L’Espresso, 5 febbraio 2023

Il magistrato difende la formula del carcere duro tornata alla ribalta nel caso dell’anarchico Alfredo Cospito. “La contrapposizione nel campo degli strumenti giudiziari sta raggiungendo un livello preoccupante”.

“Rinunciare al 41 bis otto la pressione di gruppi, di esponenti o di singoli, rappresenterebbe un segno di debolezza dello Stato”. Non usa mezzi termini Sebastiano Ardita, magistrato antimafia, già direttore del Dap per 9 anni, mentre commentando il caso Alfredo Cospito, l’anarchico trasferito al carcere di Opera a Milano per l’aggravarsi delle sue condizioni dopo più di cento giorni di sciopero della fame.

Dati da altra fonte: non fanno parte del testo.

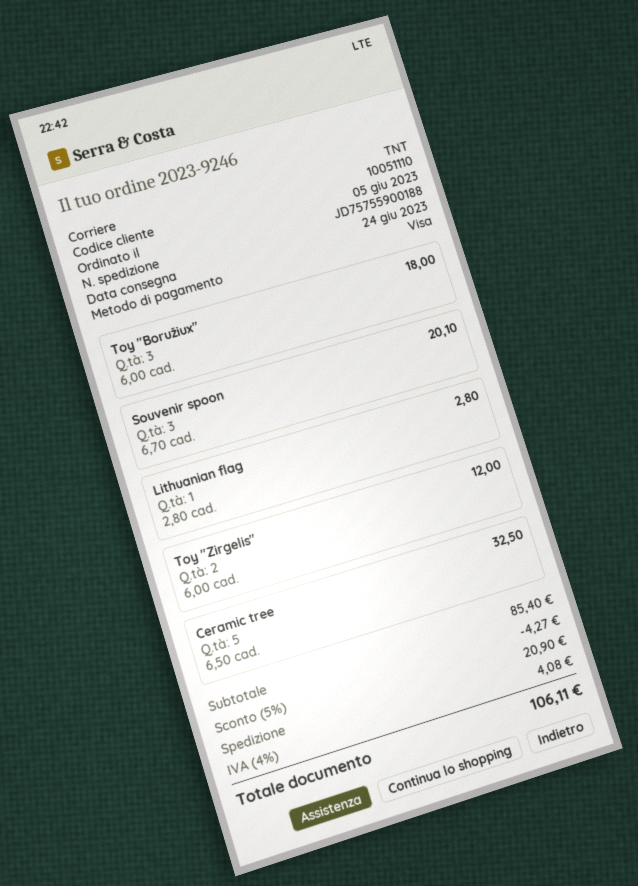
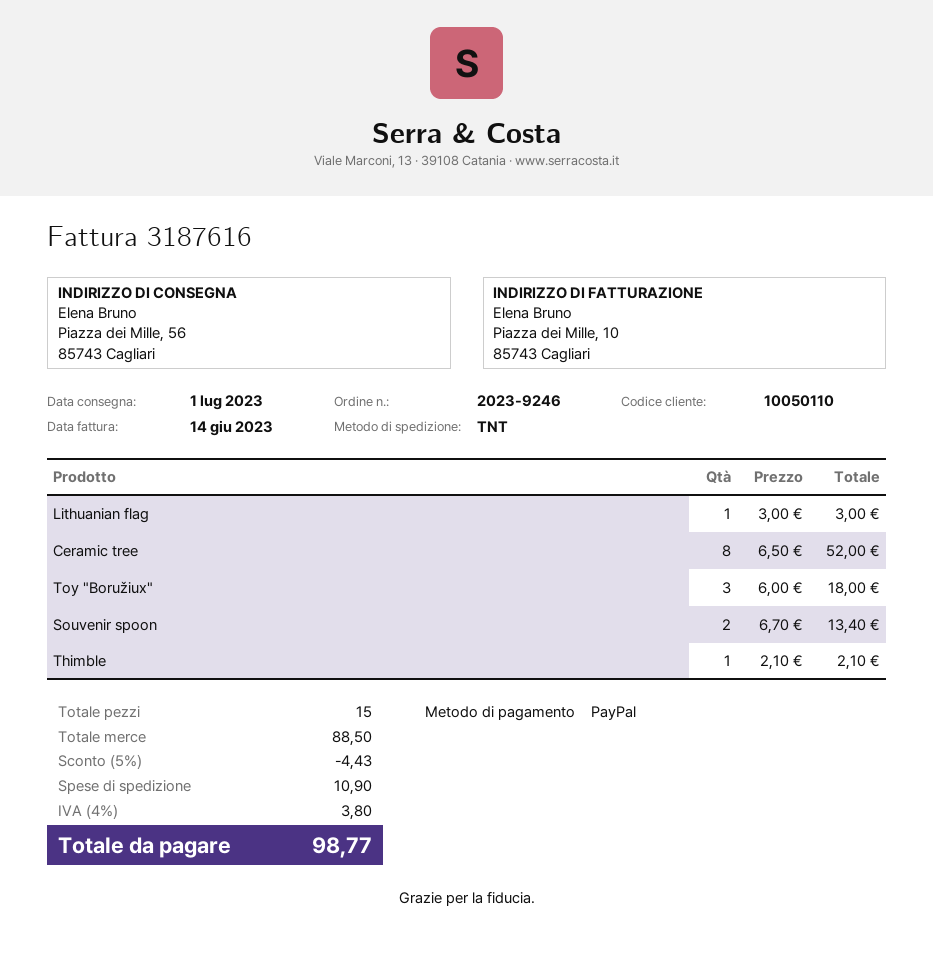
delivery date: 2023-06-24 -> 2023-07-01
customer number: 10051110 -> 10050110
payment method: Visa -> PayPal
Souvenir spoon: 3 x 6.70 = 20.10 -> 2 x 6.70 = 13.40
Lithuanian flag: 1 x 2.80 = 2.80 -> 1 x 3.00 = 3.00
Toy "Zirgelis": 2 x 6.00 = 12.00 -> none
Ceramic tree: 5 x 6.50 = 32.50 -> 8 x 6.50 = 52.00
Thimble: none -> 1 x 2.10 = 2.10
subtotal: 85.40 -> 88.50
discount: 5% = 4.27 -> 5% = 4.43
shipping: 20.90 -> 10.90
tax: 4% = 4.08 -> 4% = 3.80
total: 106.11 -> 98.77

Un tema che resta aperto dopo il parere consegnato dalla Procura nazionale antimafia e antiterrorismo al ministro della Giustizia Carlo Nordio: Alfredo Cospito può restare al 41 bis oppure tornare al regime di alta sicurezza, con tutte le dovute cautele, pur ribadendo che fu fondata la decisione del 5 maggio del 2022 di applicargli il carcere duro. Il consigliere del Csm, per anni coordinatore di delicate indagini antimafia fra Catania e Messina e profondo conoscitore di Cosa Nostra, vede nella discussione che apre al dibattito sull’utilità del 41 bis: “Un livello di contrapposizione nel campo degli strumenti giudiziari sta raggiungendo un livello molto elevato e preoccupante”

Consigliere Ardita, il dibattito scatenato dal caso di un detenuto in gravi condizioni di salute per via dello sciopero della fame sta mettendo in discussione (pubblicamente) il 41 bis. Che idea si è fatto del caso Cospito, considerando anche che il detenuto a regime non appartiene a una organizzazione piramidale e gerarchica?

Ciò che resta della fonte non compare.